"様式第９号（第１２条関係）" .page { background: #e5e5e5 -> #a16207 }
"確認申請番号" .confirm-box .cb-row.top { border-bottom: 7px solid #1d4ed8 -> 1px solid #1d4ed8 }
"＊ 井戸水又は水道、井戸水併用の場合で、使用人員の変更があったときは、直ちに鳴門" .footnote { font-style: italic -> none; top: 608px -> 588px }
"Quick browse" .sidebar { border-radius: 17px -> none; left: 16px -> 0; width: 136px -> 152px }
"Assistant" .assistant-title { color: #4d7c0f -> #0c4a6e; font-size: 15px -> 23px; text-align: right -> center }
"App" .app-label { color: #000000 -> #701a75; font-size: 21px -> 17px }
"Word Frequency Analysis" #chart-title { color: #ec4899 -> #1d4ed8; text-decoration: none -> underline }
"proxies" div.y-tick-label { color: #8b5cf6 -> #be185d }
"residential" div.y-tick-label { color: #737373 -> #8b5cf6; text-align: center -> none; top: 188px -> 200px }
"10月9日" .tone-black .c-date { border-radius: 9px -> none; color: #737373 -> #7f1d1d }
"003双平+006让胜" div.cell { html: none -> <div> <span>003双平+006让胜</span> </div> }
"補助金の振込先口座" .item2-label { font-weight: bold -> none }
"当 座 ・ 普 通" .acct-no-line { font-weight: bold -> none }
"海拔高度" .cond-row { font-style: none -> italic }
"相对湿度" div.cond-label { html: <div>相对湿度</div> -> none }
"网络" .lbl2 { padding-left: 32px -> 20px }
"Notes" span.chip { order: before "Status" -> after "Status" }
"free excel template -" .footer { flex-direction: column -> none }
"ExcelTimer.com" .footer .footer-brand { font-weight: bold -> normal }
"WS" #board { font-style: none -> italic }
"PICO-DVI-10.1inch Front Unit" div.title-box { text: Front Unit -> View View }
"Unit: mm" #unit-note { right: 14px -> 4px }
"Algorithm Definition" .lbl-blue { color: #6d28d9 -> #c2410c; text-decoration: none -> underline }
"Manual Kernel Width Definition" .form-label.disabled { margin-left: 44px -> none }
————————
## [What you will do]
When every line of the listing has been checked for the string "italic", give only the number of lines that contain it.

## [Your solution]
3